通常、対症療法が中心で、症状は3~5日ほどで回復に向かいます。ただし、目の症状が強い場合は眼科的治療が必要なことがあります。

原因となるウイルス アデノウイルス
かかりやすい年齢 5歳以下が約6割だが、学童年齢も多い
感染経路 咳やくしゃみなどによる飛沫感染、経口・接触感染(結膜、上気道からの感染)、プールを介した感染(汚染した水の結膜への直接侵入)
潜伏期間 5〜7日
症状 ・突然発熱し、高熱(38~40℃)
・喉の痛み
・目の痛み、目の充血、目やに
・食欲不振(脱水症に注意が必要)
・倦怠感

三大夏風邪の予防方法

三大夏風邪は、いずれもウイルス性の感染症で、感染経路は飛沫感染、経口・接触感染です。

予防方法も共通しており、感染者との密接な接触を避け、うがいや手洗いを徹底することが基本です。これは、新型コロナウイルスの予防方法と同じですが、三大夏風邪のウイルスには、消毒用アルコールは効果がありませんので注意が必要です。

三大夏風邪ウイルスは、ふん便中に排泄されるため、排便後の手洗いは特に重要です。おむつ交換時にも十分注意が必要で、ウイルスは症状がなくなった後も2~4週間ほど排出されることがあります。

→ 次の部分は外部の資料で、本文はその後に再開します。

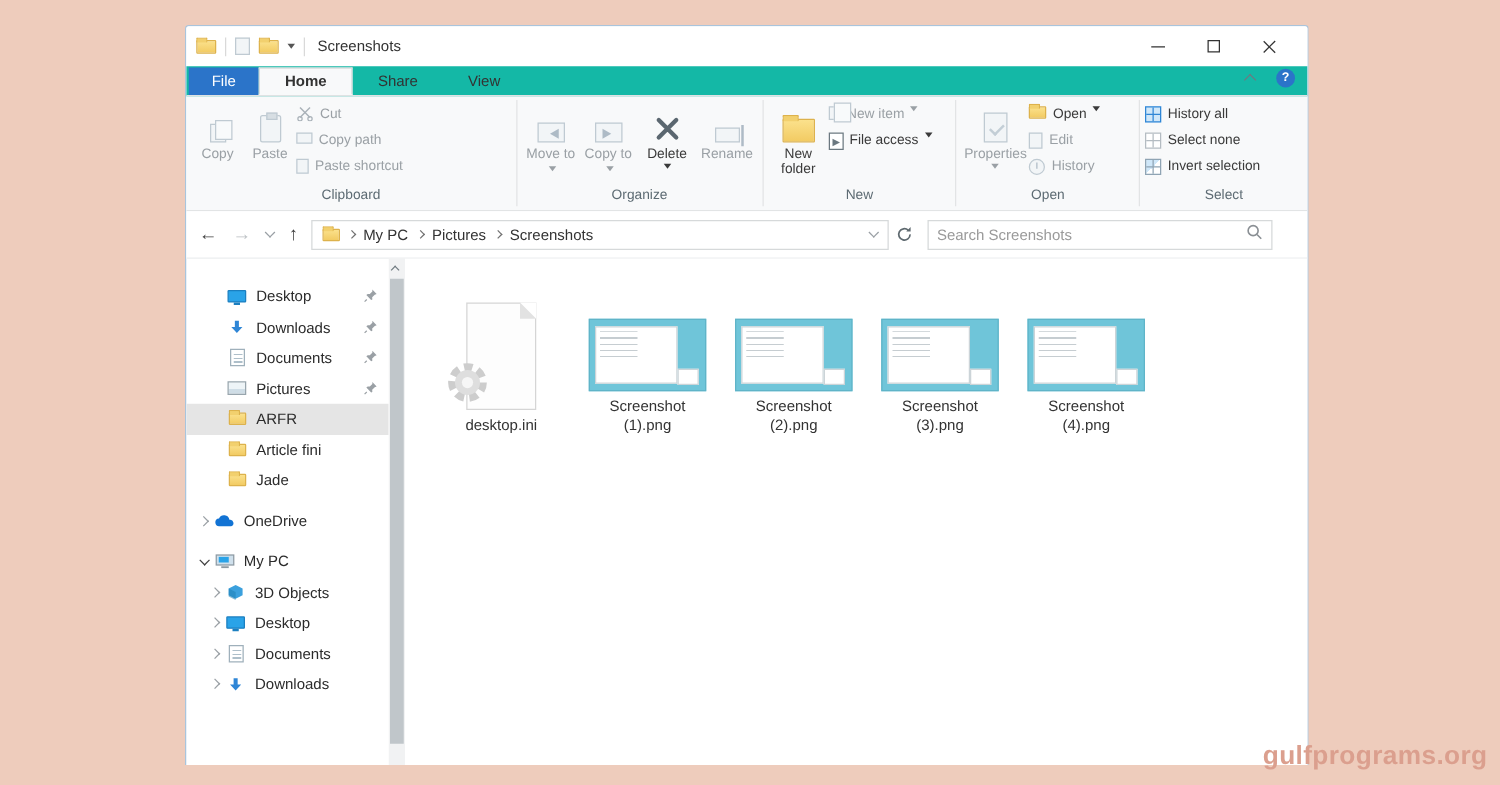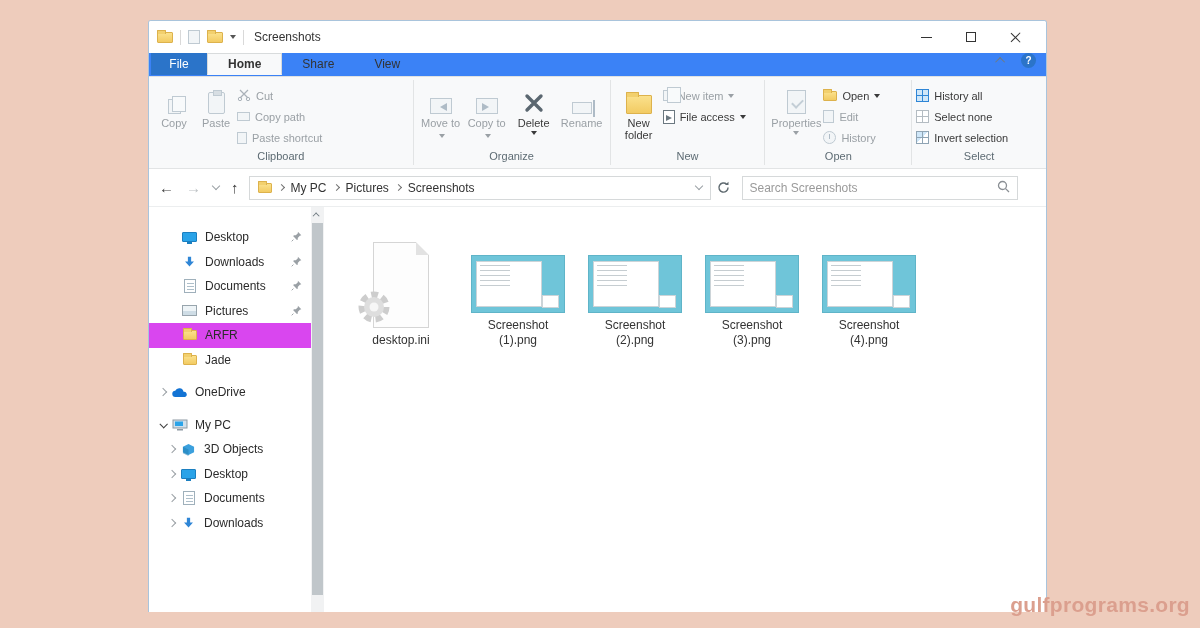--- a/index.html
+++ b/index.html
@@ -28,7 +28,7 @@
   .palepage{width:12px;height:14px;background:#f2f5f7;border:1px solid #bfcad2;display:inline-block}
 
   
-  .tabrow{height:24px;background:#3b82f6;display:flex;align-items:flex-start;border-bottom:1px solid #dfe2e3;position:relative}
+  .tabrow{height:24px;background:#14b8a6;display:flex;align-items:center;border-bottom:1px solid #dfe2e3;position:relative}
   .tab-file{height:22px;width:56px;background:#2b74c9;color:#fff;display:flex;align-items:center;justify-content:center;font-size:12px;margin-left:2px}
   .tab{height:22px;padding:0 20px;display:flex;align-items:center;font-size:12px;color:#333}
   .tab.active{background:#f8f9fa;border:1px solid #d8dbdc;border-bottom:1px solid #f8f9fa;margin-bottom:-1px;font-weight:bold}

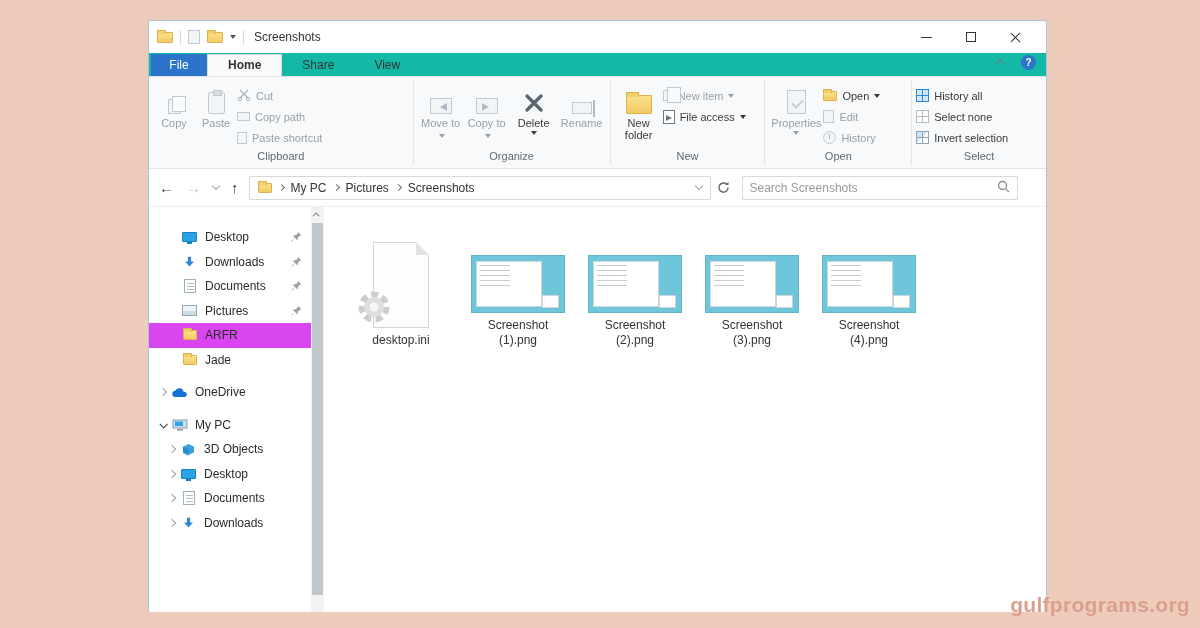--- a/index.html
+++ b/index.html
@@ -47,7 +47,7 @@
   .rbtn .ricon{height:30px;display:flex;align-items:flex-end;justify-content:center;margin-bottom:3px}
   .rbtn.disabled{color:#9aa0a5}
   .rsmall{display:flex;flex-direction:column;padding-top:3px}
-  .rsmall-row{display:flex;align-items:center;gap:5px;height:21px;font-size:11px;color:#3a3a3a;white-space:nowrap}
+  .rsmall-row{display:flex;align-items:flex-start;gap:5px;height:21px;font-size:11px;color:#3a3a3a;white-space:nowrap}
   .rsmall-row.disabled{color:#9aa0a5}
   .caret{width:0;height:0;border-left:3.5px solid transparent;border-right:3.5px solid transparent;border-top:4px solid currentColor;display:inline-block}
   .caret.inl{margin-left:3px;position:relative;top:-1px}

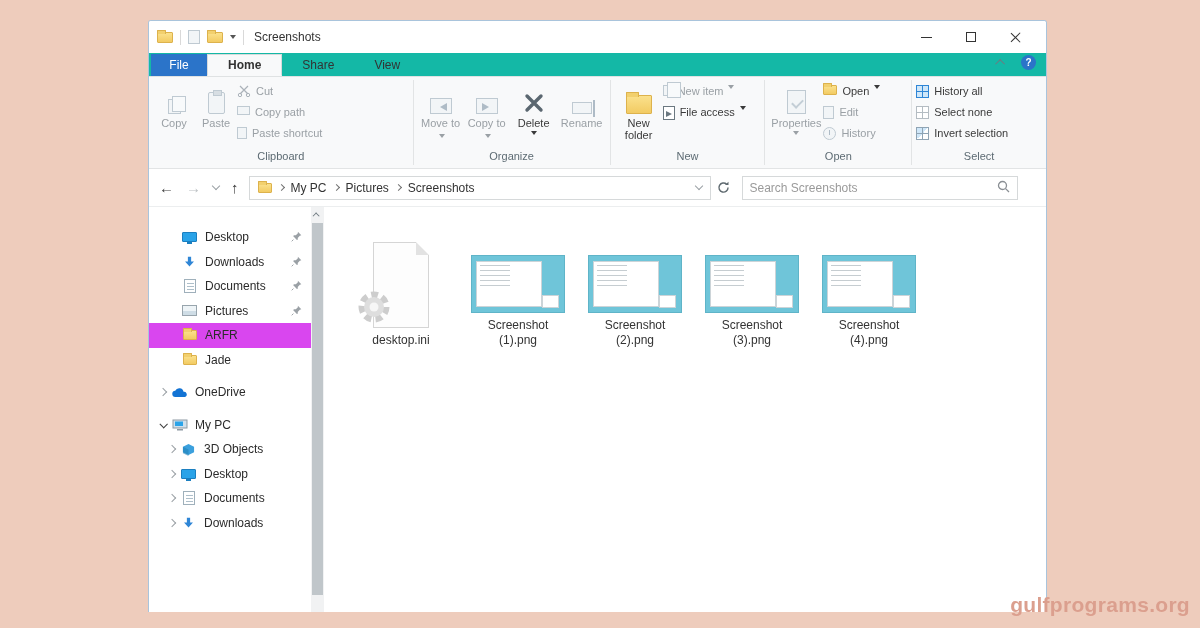--- a/index.html
+++ b/index.html
@@ -91,7 +91,7 @@
   .body{display:flex;height:406px}
   .sidebar{width:162px;padding-top:18px;overflow:hidden}
   .srow{height:24.5px;display:flex;align-items:center;font-size:12px;color:#2b2b2b;position:relative}
-  .srow.sel{background:#d946ef}
+  .srow.sel{background:#e5e5e5}
   .srow .expander{width:15px;display:flex;justify-content:center;align-items:center}
   .srow .sicon{width:19px;display:flex;justify-content:center;align-items:center;margin-right:6px}
   .srow .pin{position:absolute;right:9px;top:6px}

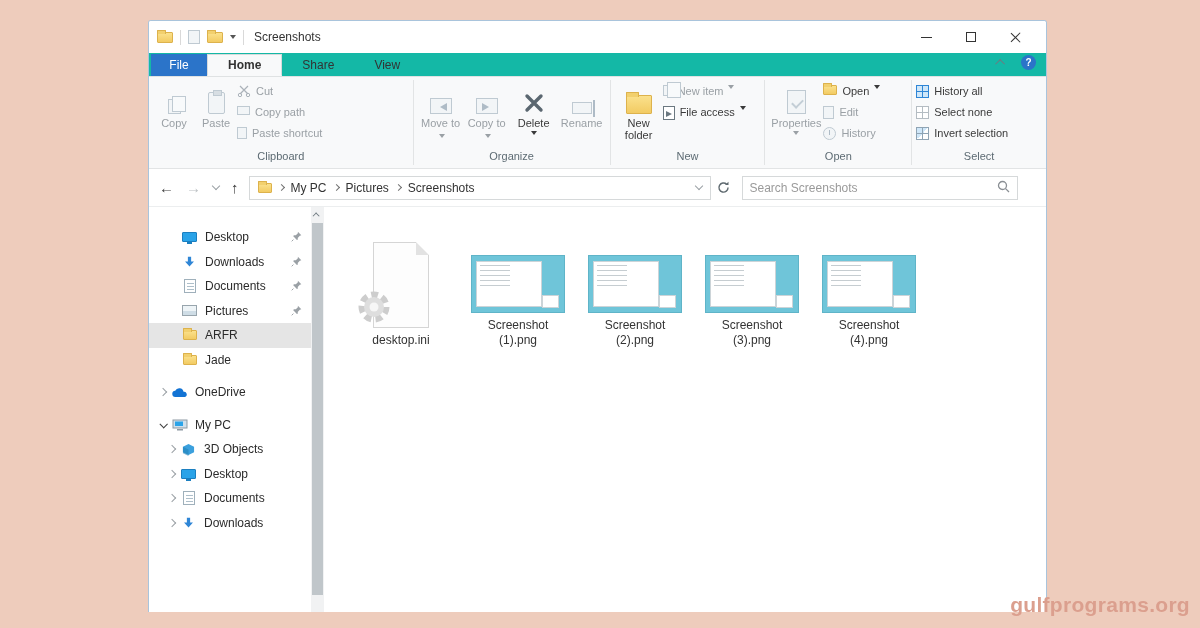--- a/index.html
+++ b/index.html
@@ -409,6 +409,12 @@
           <span>ARFR</span>
         </div>
 
+        <div class="srow indqa">
+          <span class="sicon">
+              <span class="fold sm"></span>
+            </span>
+          <span>Article fini</span>
+        </div>
 
 
         <div class="srow indqa">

プール熱と呼ばれる咽頭結膜熱は、プールの水によって感染することがありますので、プールの後は十分にシャワーを浴び、目をしっかり洗うようにしましょう。

三大夏風邪 予防のポイント

  • 感染者との密接な接触を避ける
  • うがい、手洗い。特にトイレ後やおむつ交換後は徹底する(アルコールによる消毒は効果なし)
  • タオルやハンカチを共用しない
  • マスクの着用
  • プール後はシャワーを浴び、目をしっかり洗う

これからの季節はますます蒸し暑くなり、寝苦しくなったり食欲が落ちたりすることがあります。さらに、夏休みに入ると生活リズムが乱れやすくなり、体力が低下する可能性もあります。

生活リズムを整え、体力を維持することが夏風邪予防につながります。夏風邪を予防し、楽しい夏を過ごしたいですね。